Map points to a hexagonal grid
The 2D points generated from the principal component are irregularly distributed on the plane. Although this irregular distribution describes the most "accurate" arrangement of 18-dimensional feature vectors on a 2-dimensional plane, but I still want to map them to a cool picture at the expense of some accuracy, that is, a hexagonal mesh with regular intervals. Perform the following operations:
Embed points in the xy plane into a larger hexagonal lattice.
From the points in the outermost hexagonal layer, the principal component points at the recent irregular intervals are allocated to each hexagonal network point.

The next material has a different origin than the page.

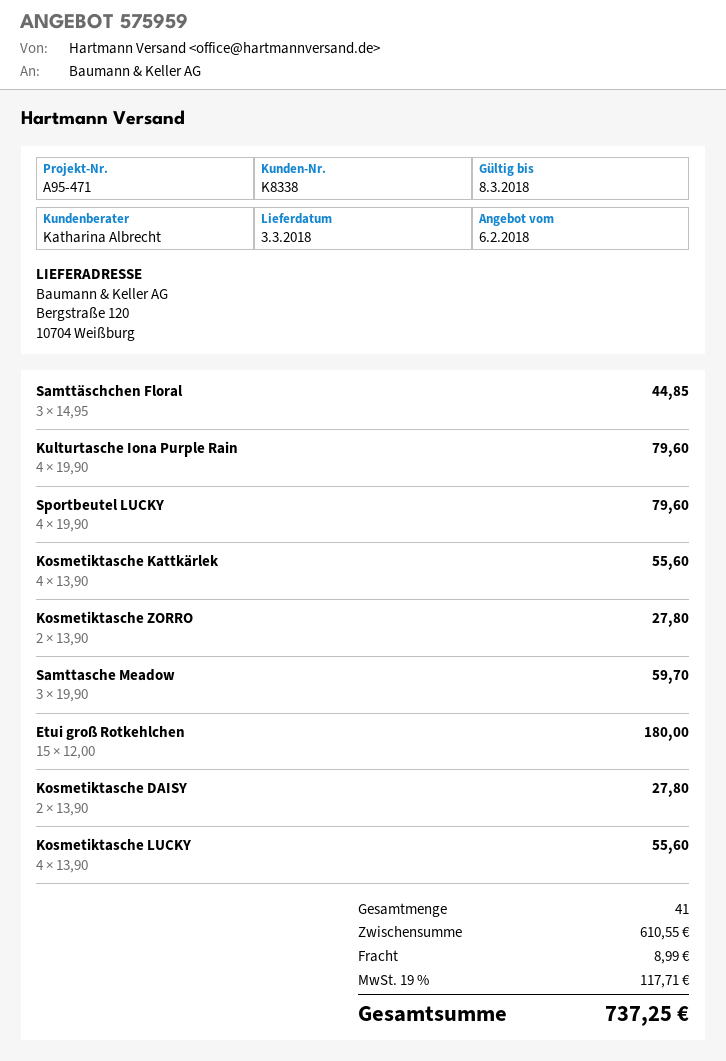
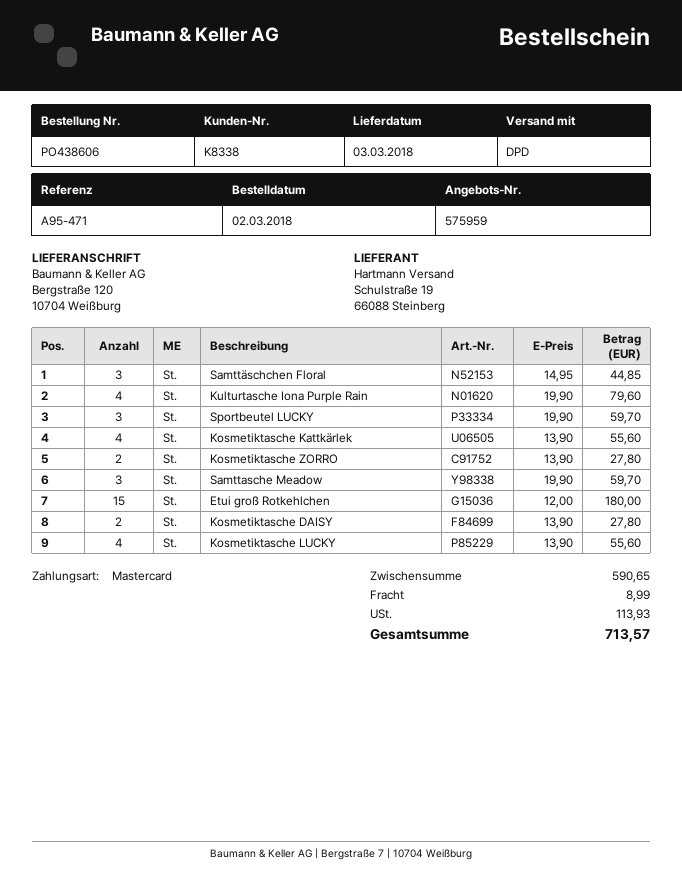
Sportbeutel LUCKY: 4 x 19.90 = 79.60 -> 3 x 19.90 = 59.70
subtotal: 610.55 -> 590.65
tax: 117.71 -> 113.93
total: 737.25 -> 713.57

Points that extend the 2D plane fill the hexagonal mesh to form a striking figure.
Color A Graph
One of the main purposes of this exercise is not to make any assumptions about the content of the music set. This means that I don't want to assign a predefined color to a particular music genre. Instead, I aggregate feature vectors in an 18-dimensional space to find containers that aggregate music that sounds similar and assign colors to these group centers. The result is an adaptive coloring algorithm that identifies as many details as possible (because you can define the number of groups, that is, the number of colors ). As mentioned above, I found that the number of groups using k = 10 often gives good results.
Final output
For the sake of entertainment, a visual chart of 3668 songs in my music set is provided here. Full-resolution images can be obtained from here. If you zoom in on the image, you will see that the algorithm works quite well: the colored areas correspond to sound tracks of the same music genre and are often the same artist, as we hope.